» **Dataset records**:

::::

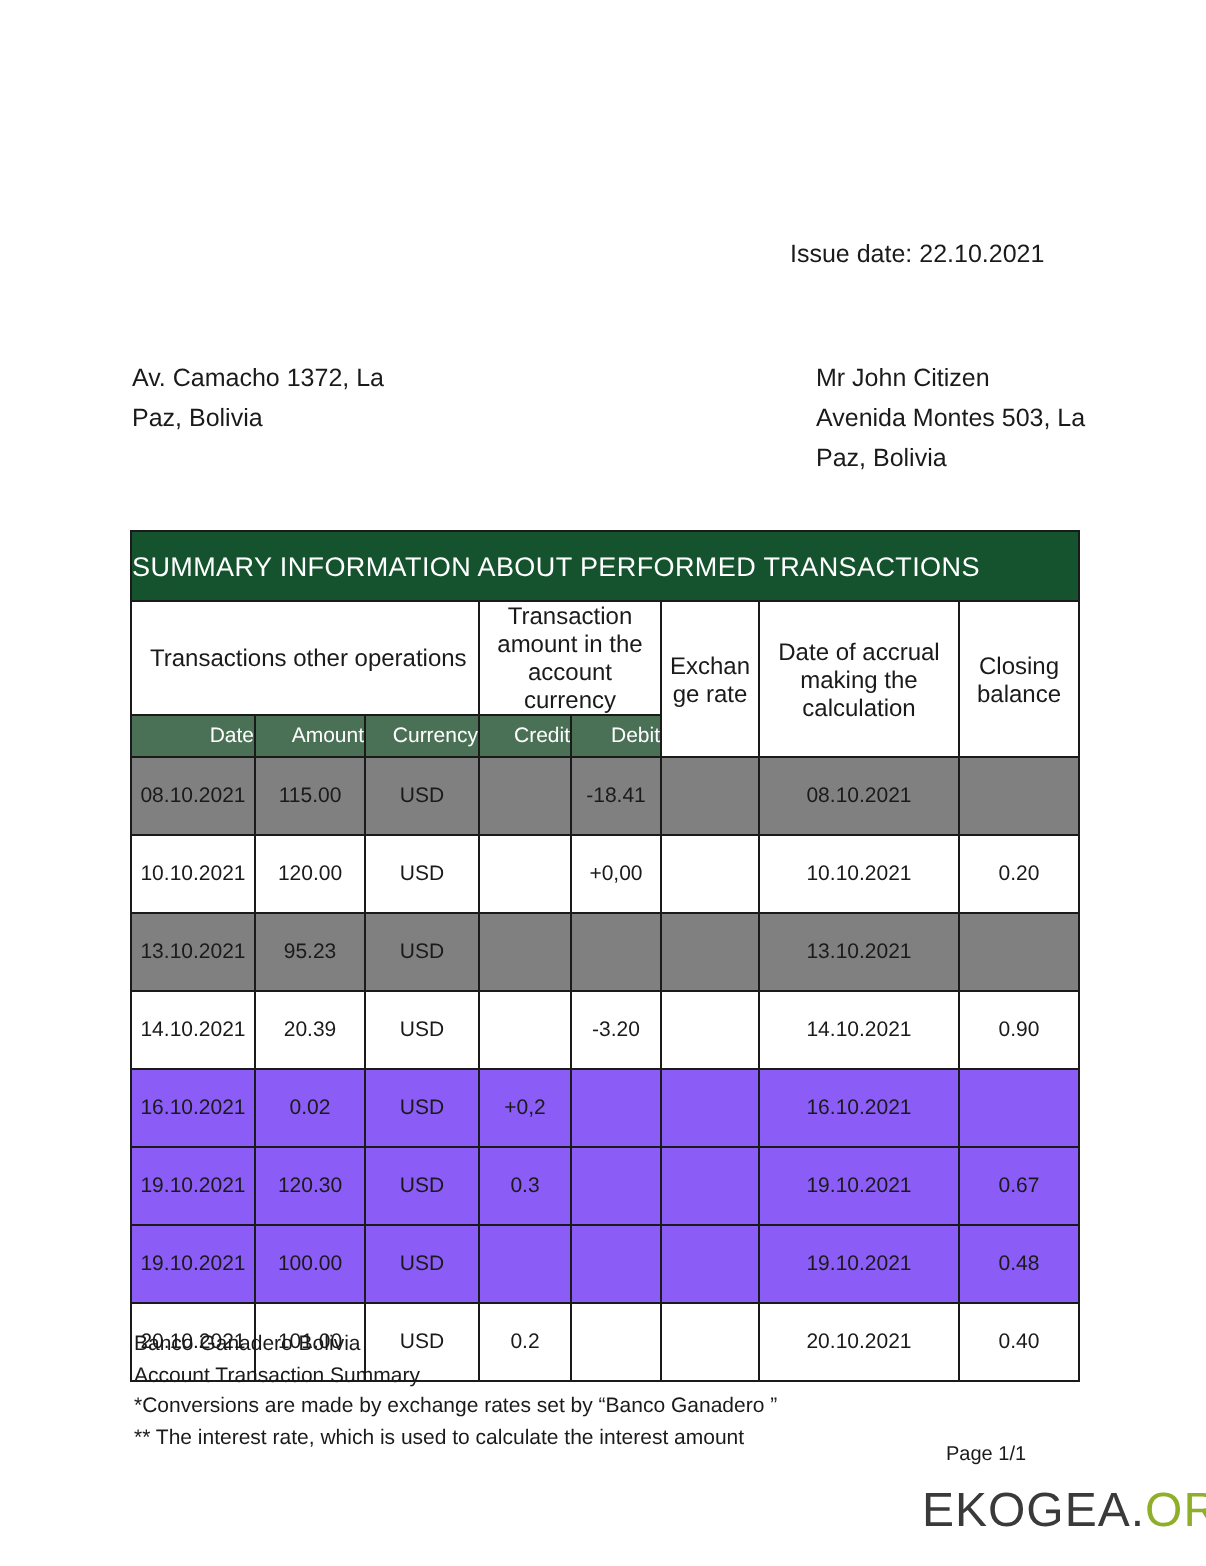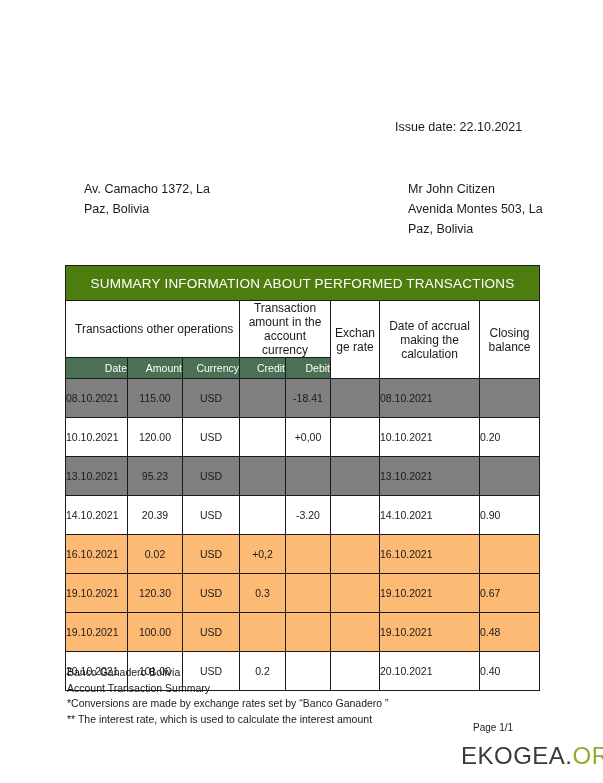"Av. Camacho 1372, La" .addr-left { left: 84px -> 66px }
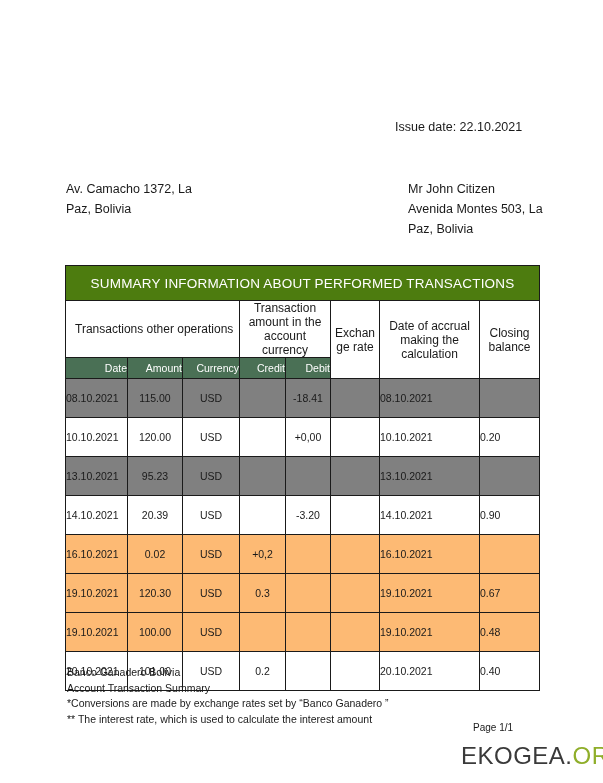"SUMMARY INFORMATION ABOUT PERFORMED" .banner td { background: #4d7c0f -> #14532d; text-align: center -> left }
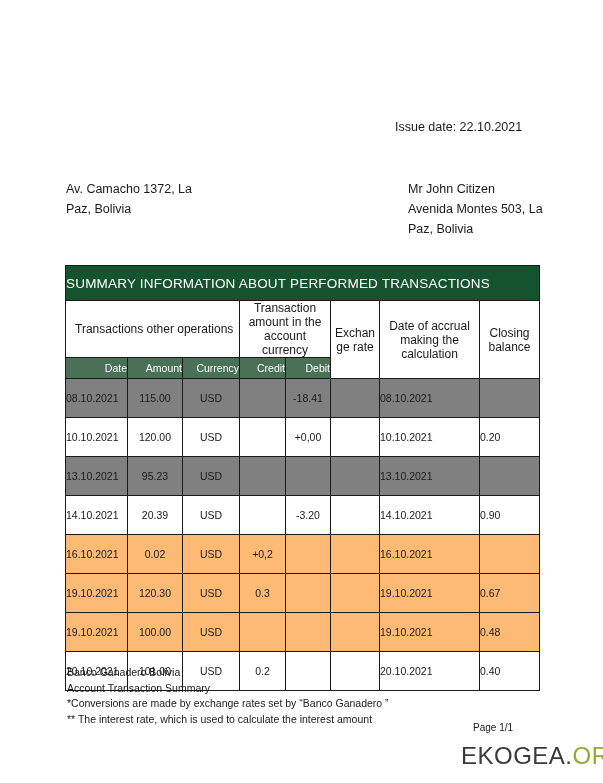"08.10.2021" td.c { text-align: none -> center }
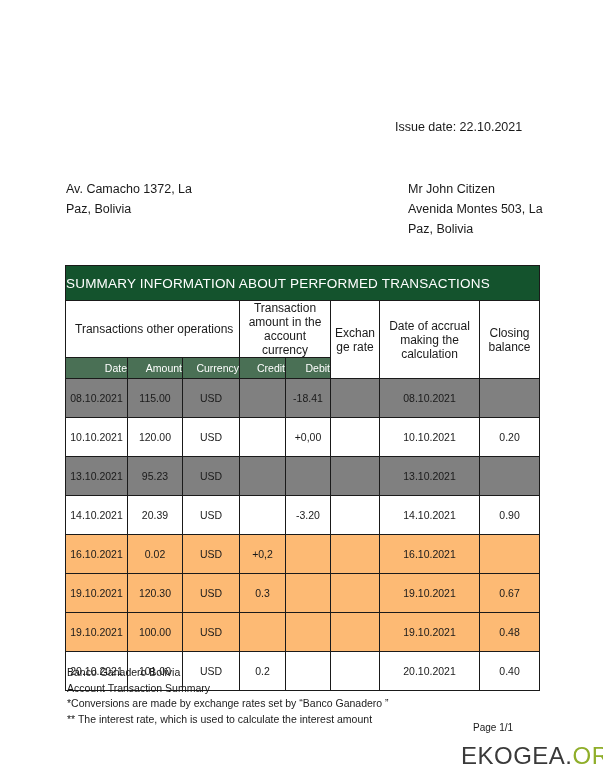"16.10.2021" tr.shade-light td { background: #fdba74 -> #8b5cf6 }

::::

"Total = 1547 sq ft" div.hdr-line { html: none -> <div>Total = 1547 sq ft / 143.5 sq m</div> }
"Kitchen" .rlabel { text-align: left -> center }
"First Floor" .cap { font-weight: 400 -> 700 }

::::

Copy the lines above between the one holding "left: 84px ->" and the one holding "background: #fdba74 ->", inclusive. Drop the pictures.

"Av. Camacho 1372, La" .addr-left { left: 84px -> 66px }
"SUMMARY INFORMATION ABOUT PERFORMED" .banner td { background: #4d7c0f -> #14532d; text-align: center -> left }
"08.10.2021" td.c { text-align: none -> center }
"16.10.2021" tr.shade-light td { background: #fdba74 -> #8b5cf6 }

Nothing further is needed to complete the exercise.